The group then analysed and modelled these results using the Golden Software Voxler application to generate 3D renderings of all the 1D, 2D and 3D inversion results. This collection of models were then integrated to generate a resistivity imaging model of earth’s subsurface, which is shown in Figure 1, of the Pueblo region of Jemez.


Figure 1: A 3D image of subsurface resistivity at the Pueblo of Jemez. Red shows areas of low resistivity, often associated with geothermally altered cap rock or a concentration of geothermal brine. Target area shown at a depth of 1800m and "X" marks the spot to drill.

These visualisation tools helped Dewhurst to locate an optimal drilling depth and target location. The resistivity results were later confirmed by subsequent exploration efforts, including a seismic survey. Blakelee Mills, CEO at Golden Software, said: “Whether it’s mapping the geothermal area, graphing the estimated geothermal production, or modelling the subsurface area of interest, our tools facilitate a more thorough understanding of the data at hand.”

Modelling and simulation provide a vital link to investigate the geothermal resources that exist under the earth’s surface, without research teams carrying out expensive and, potentially, dangerous experiments to find and extract these much-needed resources.

The next stage is to provide further links with the on site teams to bring these simulation and modelling processes where they are needed so engineers can make smart on-site decisions without the need to go back to the research scientists.

For example, simulation apps can be built by modelling experts with Comsol Multiphysics and deployed with a local installation of Comsol Server, which can be accessed via a web browser.
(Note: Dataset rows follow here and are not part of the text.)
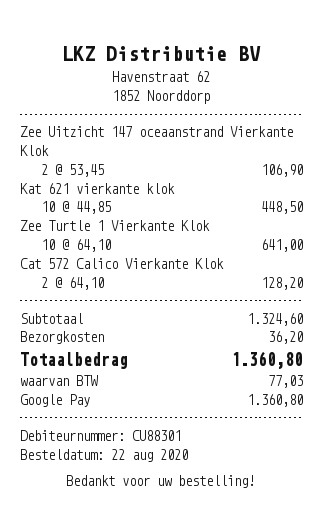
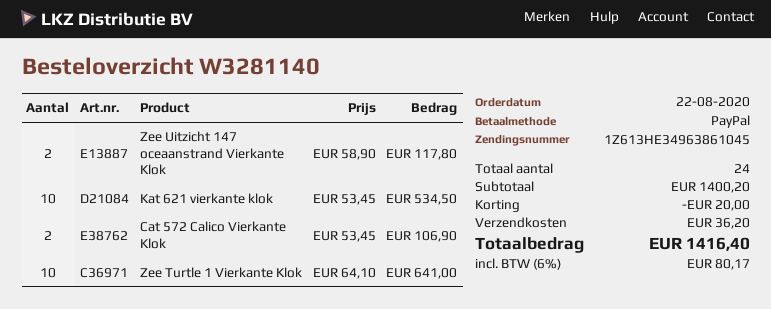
payment method: Google Pay -> PayPal
Zee Uitzicht 147 oceaanstrand Vierkante Klok: 2 x 53.45 = 106.90 -> 2 x 58.90 = 117.80
Kat 621 vierkante klok: 10 x 44.85 = 448.50 -> 10 x 53.45 = 534.50
Cat 572 Calico Vierkante Klok: 2 x 64.10 = 128.20 -> 2 x 53.45 = 106.90
subtotal: 1324.60 -> 1400.20
discount: none -> 20.00
tax: 77.03 -> 80.17
total: 1360.80 -> 1416.40

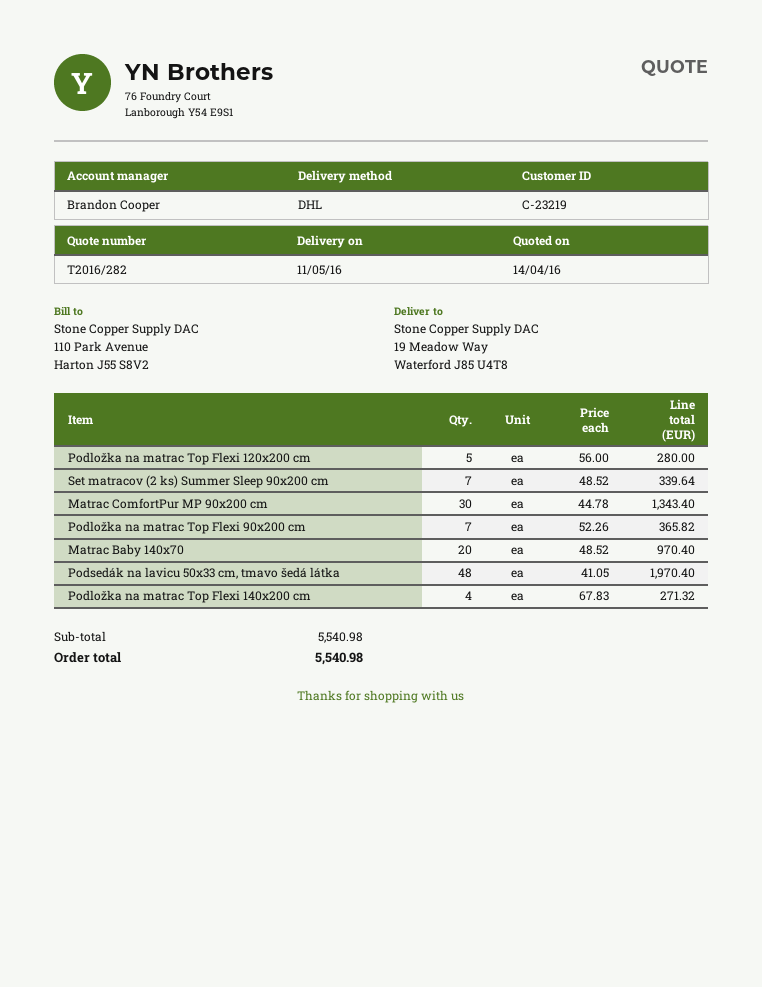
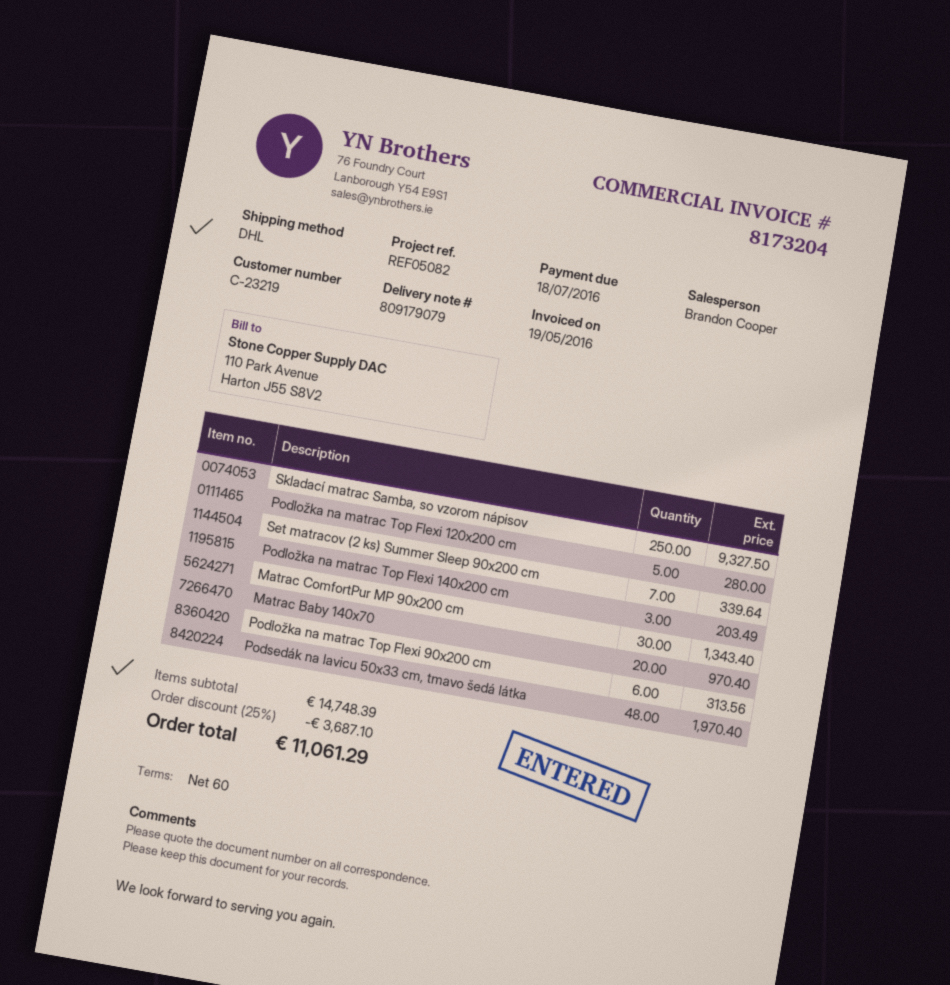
Podložka na matrac Top Flexi 90x200 cm: 7 for 365.82 -> 6 for 313.56
Podložka na matrac Top Flexi 140x200 cm: 4 for 271.32 -> 3 for 203.49
Skladací matrac Samba, so vzorom nápisov: none -> 250 for 9327.50
subtotal: 5540.98 -> 14748.39
discount: none -> 25% = 3687.10
total: 5540.98 -> 11061.29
The engineers in the field can then connect and run apps to make decisions based on simulation results. ‘Integration of the numerical simulation with field work is very promising and still requires more user-friendly tools to achieve, which will result in more smart self-adaptive tools for detecting and extracting energy resources,’ Cai added.

Over the last few decades, the multiphysics nature of the simulation and modelling software has mirrored the multiphysics nature of geothermal detection and extraction to optimise these processes and keep the industry evolving.

In a similar vein, the software now needs to evolve and match the needs of the geothermal energy sector from an accessibility perspective. To allow the continued detection and extraction of resources from the world’s most inaccessible regions, simulation and modelling must be accessible to all users, regardless of their level of expertise or physical location.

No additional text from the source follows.